══ Given data

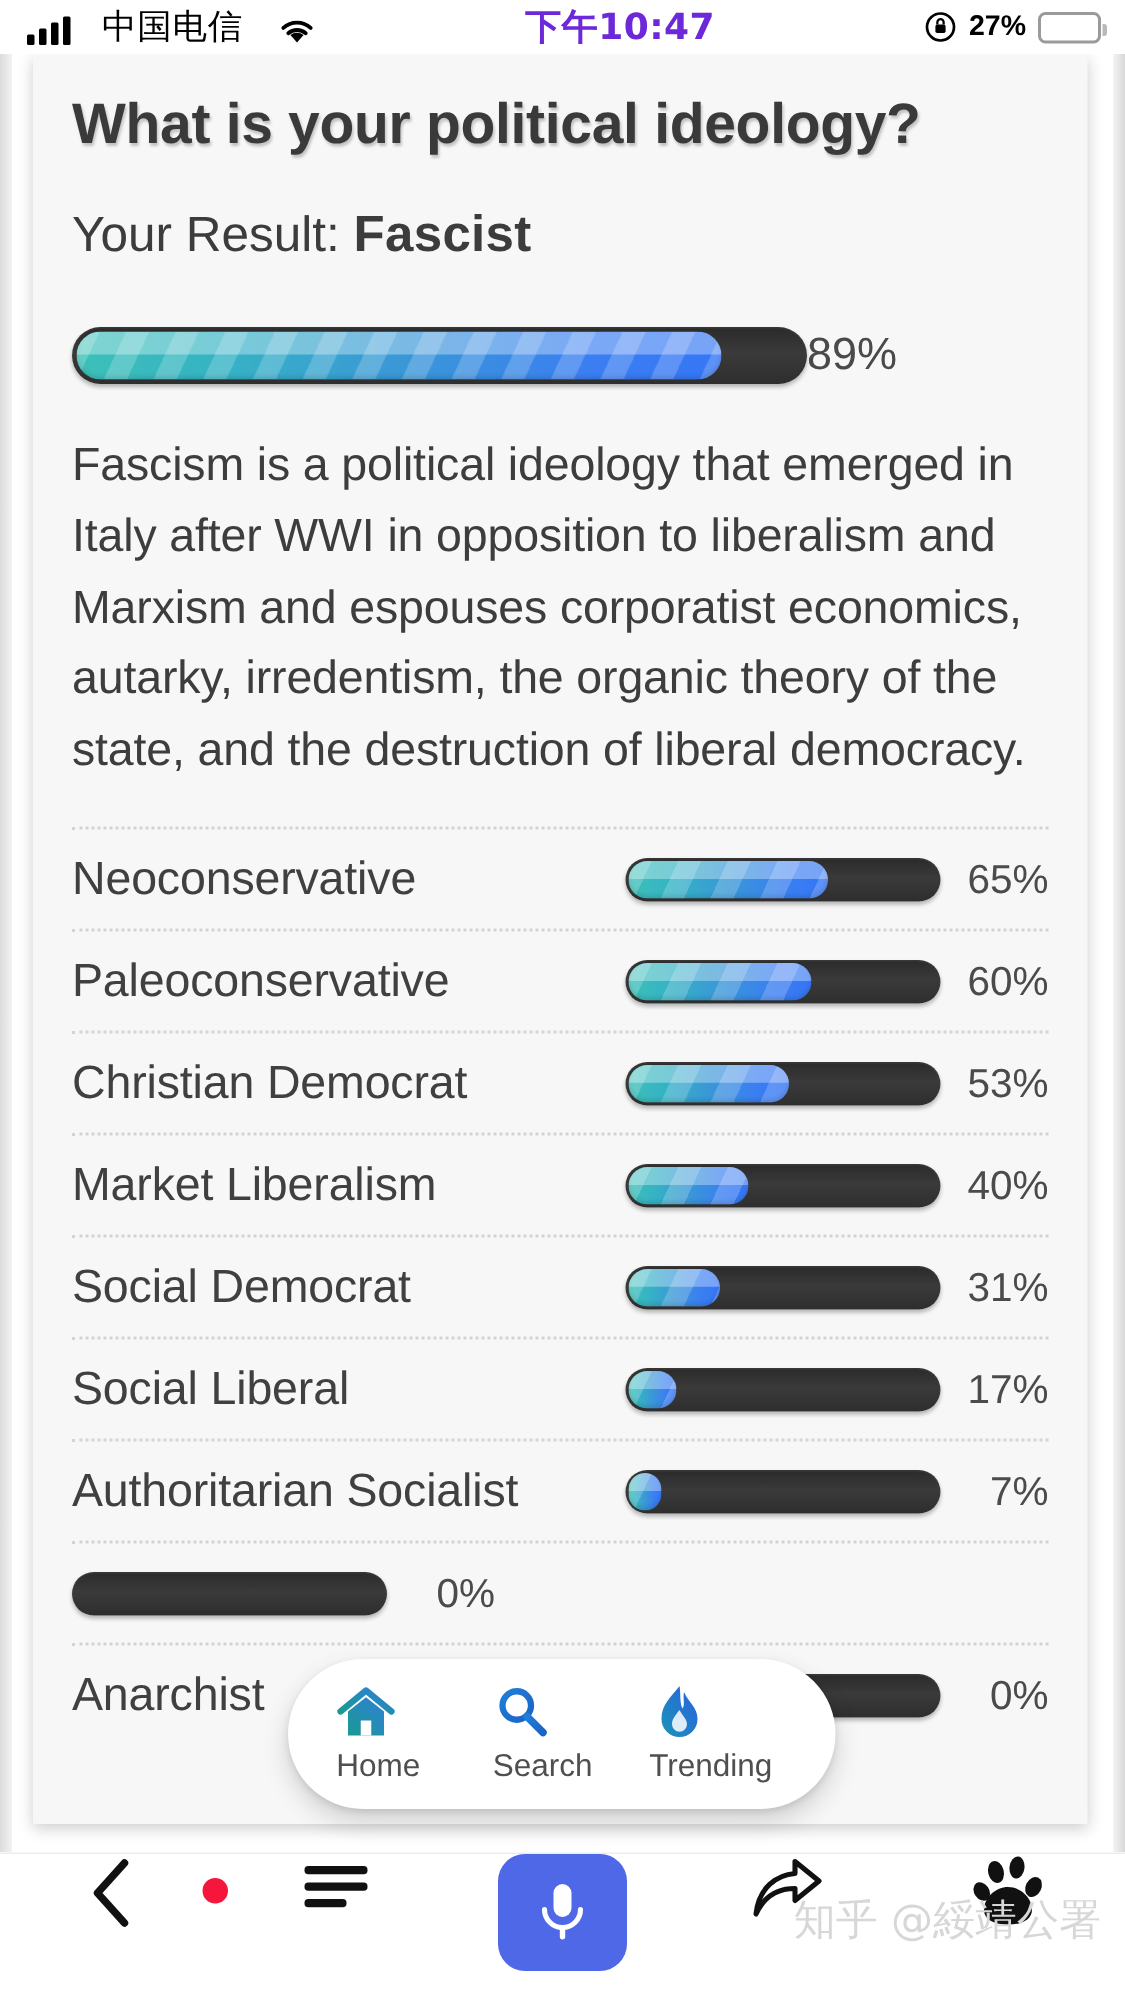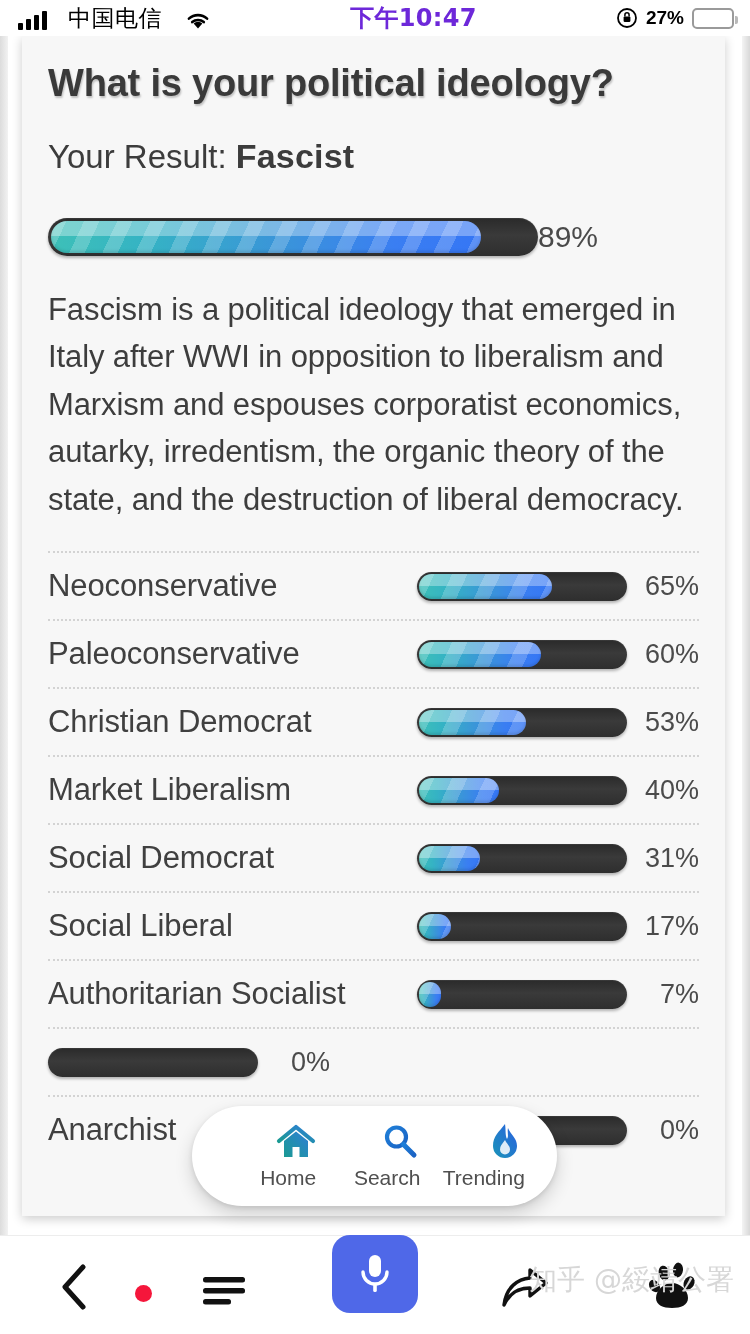--- a/index.html
+++ b/index.html
@@ -115,7 +115,7 @@
     display:flex; align-items:center; justify-content:space-around;
     padding:0 26px; z-index:25;
   }
-  .navitem{ display:flex; flex-direction:column; align-items:flex-end; gap:5px; width:92px; }
+  .navitem{ display:flex; flex-direction:column; align-items:flex-start; gap:5px; width:92px; }
   .navicon{ width:40px; height:38px; display:flex; align-items:center; justify-content:center; }
   .navlabel{ font-size:21px; color:#4f4f4f; }
 

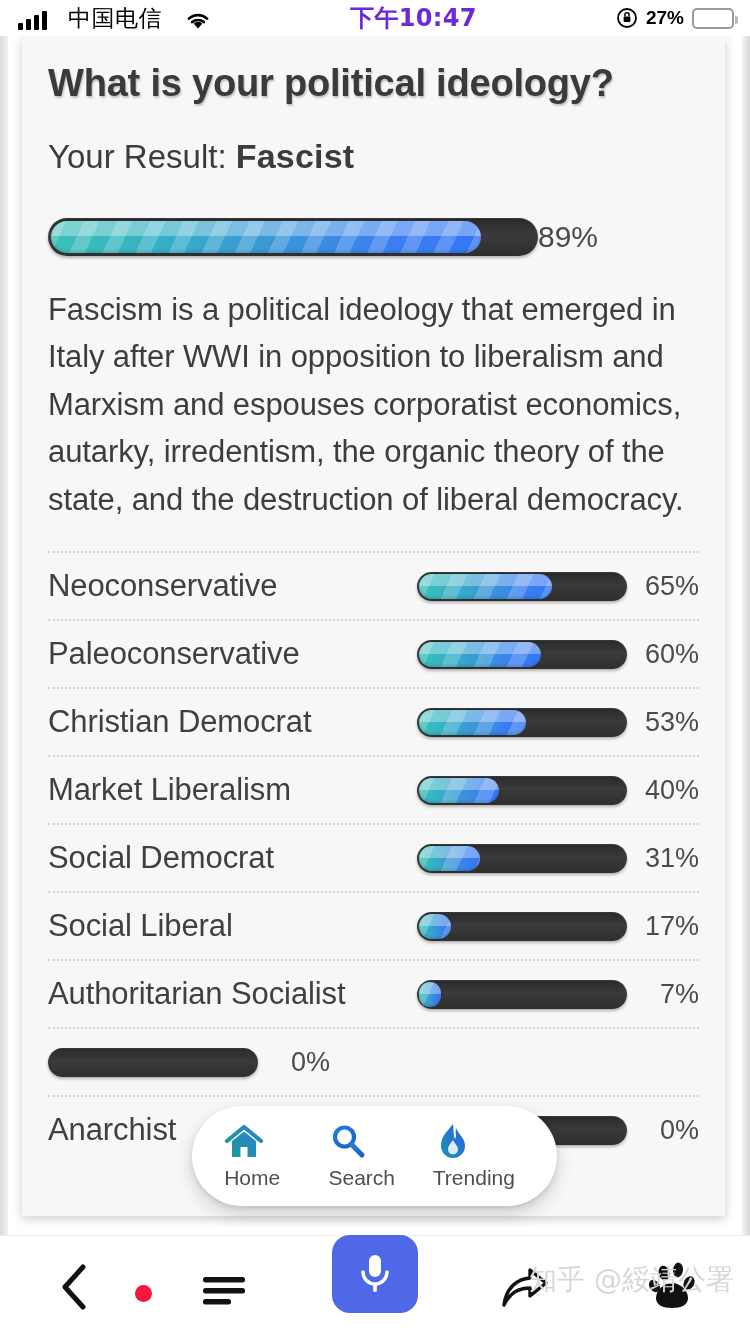--- a/index.html
+++ b/index.html
@@ -122,7 +122,7 @@
   
   .toolbar{
     position:absolute; left:0; top:1235px; width:750px; height:78px;
-    background:#ffffff; display:flex; align-items:flex-end; z-index:30;
+    background:#ffffff; display:flex; align-items:flex-start; z-index:30;
     border-top:1px solid #ededed;
   }
   .tb-item{ flex:1; display:flex; align-items:center; justify-content:center; position:relative; }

════

## Exercise details
In the listing above, locate the line with "-122,7 +122,7 @@" and the line with "border-top:1px solid #ededed;", then extract exactly those lines and every line between them, and nothing more.

## Task solution
@@ -122,7 +122,7 @@
   
   .toolbar{
     position:absolute; left:0; top:1235px; width:750px; height:78px;
-    background:#ffffff; display:flex; align-items:flex-end; z-index:30;
+    background:#ffffff; display:flex; align-items:flex-start; z-index:30;
     border-top:1px solid #ededed;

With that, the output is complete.